Task prompt:
Give again, word for word, every line in the entries below from the line with "Popdong | Derived: 16.55 -> 33.10" up to and including the line with "Totals | Derived: 178.51 -> 327.36", and no other line.

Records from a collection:
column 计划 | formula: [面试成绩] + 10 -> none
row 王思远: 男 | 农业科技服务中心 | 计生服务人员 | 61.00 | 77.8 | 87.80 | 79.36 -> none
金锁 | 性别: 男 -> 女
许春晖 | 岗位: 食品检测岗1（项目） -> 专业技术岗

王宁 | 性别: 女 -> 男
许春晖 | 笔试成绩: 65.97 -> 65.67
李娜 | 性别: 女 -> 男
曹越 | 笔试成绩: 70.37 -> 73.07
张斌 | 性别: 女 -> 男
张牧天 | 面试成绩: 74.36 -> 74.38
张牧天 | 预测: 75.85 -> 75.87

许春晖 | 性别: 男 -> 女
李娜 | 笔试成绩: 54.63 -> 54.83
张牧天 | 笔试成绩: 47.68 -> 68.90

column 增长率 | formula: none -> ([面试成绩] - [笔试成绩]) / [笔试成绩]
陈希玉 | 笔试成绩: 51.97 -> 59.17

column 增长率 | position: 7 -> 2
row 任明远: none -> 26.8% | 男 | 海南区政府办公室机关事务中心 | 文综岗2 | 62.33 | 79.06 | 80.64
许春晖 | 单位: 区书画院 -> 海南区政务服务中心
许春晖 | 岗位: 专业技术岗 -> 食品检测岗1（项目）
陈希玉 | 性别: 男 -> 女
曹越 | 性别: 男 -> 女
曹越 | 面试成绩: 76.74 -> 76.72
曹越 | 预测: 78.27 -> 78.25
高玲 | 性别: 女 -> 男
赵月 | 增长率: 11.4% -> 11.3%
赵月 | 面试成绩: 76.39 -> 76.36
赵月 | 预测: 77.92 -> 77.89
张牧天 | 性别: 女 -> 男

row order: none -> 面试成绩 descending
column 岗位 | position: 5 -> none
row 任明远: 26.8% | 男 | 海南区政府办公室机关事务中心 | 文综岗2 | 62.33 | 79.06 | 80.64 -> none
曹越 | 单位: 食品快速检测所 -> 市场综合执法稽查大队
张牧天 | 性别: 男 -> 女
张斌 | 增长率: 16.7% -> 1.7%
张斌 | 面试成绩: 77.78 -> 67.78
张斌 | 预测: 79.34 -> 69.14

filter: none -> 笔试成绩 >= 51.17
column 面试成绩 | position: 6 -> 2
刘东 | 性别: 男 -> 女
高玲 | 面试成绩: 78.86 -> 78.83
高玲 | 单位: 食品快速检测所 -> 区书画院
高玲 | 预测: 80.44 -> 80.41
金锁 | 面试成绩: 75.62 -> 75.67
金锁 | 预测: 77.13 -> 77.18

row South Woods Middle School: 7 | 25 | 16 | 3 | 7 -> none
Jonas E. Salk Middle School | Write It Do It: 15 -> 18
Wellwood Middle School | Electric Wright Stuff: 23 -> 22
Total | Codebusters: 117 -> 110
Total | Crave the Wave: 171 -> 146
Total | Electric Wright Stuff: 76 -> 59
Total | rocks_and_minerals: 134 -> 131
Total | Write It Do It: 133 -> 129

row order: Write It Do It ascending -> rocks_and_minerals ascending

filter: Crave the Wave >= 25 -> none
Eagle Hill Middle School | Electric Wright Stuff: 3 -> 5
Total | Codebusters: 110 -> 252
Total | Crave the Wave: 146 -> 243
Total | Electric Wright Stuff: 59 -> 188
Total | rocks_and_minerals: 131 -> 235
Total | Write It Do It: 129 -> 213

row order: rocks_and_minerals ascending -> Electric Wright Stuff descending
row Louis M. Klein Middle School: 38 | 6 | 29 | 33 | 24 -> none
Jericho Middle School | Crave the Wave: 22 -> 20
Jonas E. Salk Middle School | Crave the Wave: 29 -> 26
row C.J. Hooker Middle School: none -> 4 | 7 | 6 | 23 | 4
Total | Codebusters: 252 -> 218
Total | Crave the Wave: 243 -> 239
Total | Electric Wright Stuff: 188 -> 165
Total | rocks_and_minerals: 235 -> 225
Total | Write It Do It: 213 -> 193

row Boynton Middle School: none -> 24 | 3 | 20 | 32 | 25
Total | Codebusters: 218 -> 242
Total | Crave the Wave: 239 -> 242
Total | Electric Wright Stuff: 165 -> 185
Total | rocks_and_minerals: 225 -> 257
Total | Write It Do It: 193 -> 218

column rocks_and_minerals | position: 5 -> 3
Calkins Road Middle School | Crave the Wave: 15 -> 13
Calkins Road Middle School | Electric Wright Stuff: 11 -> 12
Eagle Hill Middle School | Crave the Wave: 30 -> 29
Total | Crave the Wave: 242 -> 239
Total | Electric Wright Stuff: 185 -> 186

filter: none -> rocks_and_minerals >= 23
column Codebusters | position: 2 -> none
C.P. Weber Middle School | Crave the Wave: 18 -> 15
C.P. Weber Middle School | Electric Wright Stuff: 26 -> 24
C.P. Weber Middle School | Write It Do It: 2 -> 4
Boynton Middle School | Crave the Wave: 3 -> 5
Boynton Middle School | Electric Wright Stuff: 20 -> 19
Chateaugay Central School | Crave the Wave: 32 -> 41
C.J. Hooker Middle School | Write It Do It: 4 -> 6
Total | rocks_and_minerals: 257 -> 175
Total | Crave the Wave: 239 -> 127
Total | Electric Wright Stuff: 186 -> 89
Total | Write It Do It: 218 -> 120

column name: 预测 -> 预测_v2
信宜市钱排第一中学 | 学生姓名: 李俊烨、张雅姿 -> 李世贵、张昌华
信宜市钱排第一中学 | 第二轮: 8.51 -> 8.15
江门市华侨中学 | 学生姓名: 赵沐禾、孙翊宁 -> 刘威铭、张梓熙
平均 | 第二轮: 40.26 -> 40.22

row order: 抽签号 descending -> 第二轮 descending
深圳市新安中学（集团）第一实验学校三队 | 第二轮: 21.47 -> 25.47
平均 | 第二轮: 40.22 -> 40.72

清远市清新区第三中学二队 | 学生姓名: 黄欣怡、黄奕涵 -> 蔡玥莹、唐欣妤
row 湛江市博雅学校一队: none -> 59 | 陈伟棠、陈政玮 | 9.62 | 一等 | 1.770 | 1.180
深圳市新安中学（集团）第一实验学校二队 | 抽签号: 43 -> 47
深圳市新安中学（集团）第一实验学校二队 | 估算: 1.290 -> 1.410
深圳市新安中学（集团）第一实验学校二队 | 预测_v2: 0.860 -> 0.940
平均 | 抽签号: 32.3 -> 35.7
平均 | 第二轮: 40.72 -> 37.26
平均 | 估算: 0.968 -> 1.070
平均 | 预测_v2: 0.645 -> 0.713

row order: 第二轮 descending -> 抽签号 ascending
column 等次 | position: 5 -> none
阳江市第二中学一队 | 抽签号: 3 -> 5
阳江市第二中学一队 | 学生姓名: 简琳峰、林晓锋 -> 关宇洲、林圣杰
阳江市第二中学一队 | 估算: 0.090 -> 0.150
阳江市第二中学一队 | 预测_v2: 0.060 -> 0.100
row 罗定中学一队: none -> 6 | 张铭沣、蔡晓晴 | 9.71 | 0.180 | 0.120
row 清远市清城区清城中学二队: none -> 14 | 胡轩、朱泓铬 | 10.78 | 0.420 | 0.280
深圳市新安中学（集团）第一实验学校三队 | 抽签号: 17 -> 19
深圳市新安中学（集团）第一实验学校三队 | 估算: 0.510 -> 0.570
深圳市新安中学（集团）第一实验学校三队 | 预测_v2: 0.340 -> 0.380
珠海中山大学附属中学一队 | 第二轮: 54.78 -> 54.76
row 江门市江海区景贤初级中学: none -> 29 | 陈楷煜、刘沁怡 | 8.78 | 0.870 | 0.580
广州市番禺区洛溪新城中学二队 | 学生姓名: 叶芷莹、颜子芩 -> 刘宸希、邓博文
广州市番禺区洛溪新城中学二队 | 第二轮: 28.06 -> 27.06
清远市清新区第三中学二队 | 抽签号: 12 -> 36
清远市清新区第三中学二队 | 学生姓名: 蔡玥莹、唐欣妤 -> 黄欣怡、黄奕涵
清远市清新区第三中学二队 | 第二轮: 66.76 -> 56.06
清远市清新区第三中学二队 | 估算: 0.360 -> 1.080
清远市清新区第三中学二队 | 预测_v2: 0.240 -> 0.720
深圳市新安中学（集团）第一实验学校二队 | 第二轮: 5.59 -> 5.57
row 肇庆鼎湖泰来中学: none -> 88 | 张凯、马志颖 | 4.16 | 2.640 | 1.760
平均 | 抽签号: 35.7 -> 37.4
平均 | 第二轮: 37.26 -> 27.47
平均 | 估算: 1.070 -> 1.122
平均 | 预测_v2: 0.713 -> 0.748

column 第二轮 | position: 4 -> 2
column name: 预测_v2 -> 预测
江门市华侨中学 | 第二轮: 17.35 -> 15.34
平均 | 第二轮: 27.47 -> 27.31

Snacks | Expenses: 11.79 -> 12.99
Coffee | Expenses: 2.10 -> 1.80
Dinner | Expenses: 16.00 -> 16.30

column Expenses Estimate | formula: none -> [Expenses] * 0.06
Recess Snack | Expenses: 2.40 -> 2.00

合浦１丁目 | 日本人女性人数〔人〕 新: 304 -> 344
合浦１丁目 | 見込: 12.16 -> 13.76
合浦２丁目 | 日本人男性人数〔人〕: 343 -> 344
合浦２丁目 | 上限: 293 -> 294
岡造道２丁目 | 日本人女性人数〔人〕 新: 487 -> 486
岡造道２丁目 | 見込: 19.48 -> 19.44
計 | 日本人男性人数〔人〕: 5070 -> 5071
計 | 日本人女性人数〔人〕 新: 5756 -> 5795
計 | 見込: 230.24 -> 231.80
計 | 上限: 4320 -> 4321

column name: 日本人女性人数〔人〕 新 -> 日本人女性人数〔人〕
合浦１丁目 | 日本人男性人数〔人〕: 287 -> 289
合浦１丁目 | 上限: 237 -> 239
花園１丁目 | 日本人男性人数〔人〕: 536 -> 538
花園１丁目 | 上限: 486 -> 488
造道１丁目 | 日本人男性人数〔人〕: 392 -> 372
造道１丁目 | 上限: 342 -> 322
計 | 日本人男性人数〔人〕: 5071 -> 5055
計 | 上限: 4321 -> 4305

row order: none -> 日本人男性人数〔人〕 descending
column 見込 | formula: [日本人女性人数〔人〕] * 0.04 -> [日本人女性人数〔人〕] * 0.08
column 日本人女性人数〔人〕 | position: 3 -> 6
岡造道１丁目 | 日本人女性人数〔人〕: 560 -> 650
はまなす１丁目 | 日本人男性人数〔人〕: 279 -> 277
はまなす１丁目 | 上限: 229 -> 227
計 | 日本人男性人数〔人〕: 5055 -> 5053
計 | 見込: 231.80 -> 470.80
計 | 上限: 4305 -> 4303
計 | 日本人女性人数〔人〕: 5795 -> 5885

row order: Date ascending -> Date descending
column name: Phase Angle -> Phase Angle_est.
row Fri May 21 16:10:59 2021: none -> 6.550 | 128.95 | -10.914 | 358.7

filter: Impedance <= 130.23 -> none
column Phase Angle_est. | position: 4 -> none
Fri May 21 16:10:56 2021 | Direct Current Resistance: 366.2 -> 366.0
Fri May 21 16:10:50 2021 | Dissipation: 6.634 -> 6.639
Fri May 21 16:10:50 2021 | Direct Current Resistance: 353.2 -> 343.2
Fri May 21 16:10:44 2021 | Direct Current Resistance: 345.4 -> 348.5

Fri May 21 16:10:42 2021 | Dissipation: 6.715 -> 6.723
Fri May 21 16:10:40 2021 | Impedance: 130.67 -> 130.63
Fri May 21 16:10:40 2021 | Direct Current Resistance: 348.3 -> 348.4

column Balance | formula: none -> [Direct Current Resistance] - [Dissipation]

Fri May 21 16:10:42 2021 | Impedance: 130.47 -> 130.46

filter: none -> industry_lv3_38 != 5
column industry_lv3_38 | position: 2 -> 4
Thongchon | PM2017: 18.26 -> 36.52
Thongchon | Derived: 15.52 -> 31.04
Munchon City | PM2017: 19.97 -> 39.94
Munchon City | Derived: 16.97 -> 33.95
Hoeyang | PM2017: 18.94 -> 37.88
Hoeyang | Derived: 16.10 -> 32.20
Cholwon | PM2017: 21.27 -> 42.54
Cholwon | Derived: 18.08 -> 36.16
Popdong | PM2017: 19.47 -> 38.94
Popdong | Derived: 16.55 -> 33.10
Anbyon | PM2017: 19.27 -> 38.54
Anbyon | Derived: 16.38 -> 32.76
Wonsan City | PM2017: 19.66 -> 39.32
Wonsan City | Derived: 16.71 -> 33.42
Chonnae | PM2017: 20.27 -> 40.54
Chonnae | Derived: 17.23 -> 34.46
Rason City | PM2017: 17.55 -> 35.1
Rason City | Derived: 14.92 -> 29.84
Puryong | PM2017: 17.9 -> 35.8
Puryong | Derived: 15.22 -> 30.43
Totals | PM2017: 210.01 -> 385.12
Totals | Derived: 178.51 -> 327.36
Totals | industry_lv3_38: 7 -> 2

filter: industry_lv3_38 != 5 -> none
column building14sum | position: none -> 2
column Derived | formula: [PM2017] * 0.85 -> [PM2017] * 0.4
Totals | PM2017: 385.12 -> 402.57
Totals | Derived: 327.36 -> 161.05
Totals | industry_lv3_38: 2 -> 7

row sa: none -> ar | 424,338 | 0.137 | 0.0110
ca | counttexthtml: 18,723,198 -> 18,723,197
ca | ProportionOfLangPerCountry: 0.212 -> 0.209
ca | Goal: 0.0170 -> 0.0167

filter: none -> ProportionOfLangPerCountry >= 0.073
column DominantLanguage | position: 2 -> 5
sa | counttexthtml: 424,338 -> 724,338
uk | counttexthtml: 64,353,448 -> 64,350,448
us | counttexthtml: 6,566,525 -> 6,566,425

Output for this exercise:
Popdong | Derived: 16.55 -> 33.10
Anbyon | PM2017: 19.27 -> 38.54
Anbyon | Derived: 16.38 -> 32.76
Wonsan City | PM2017: 19.66 -> 39.32
Wonsan City | Derived: 16.71 -> 33.42
Chonnae | PM2017: 20.27 -> 40.54
Chonnae | Derived: 17.23 -> 34.46
Rason City | PM2017: 17.55 -> 35.1
Rason City | Derived: 14.92 -> 29.84
Puryong | PM2017: 17.9 -> 35.8
Puryong | Derived: 15.22 -> 30.43
Totals | PM2017: 210.01 -> 385.12
Totals | Derived: 178.51 -> 327.36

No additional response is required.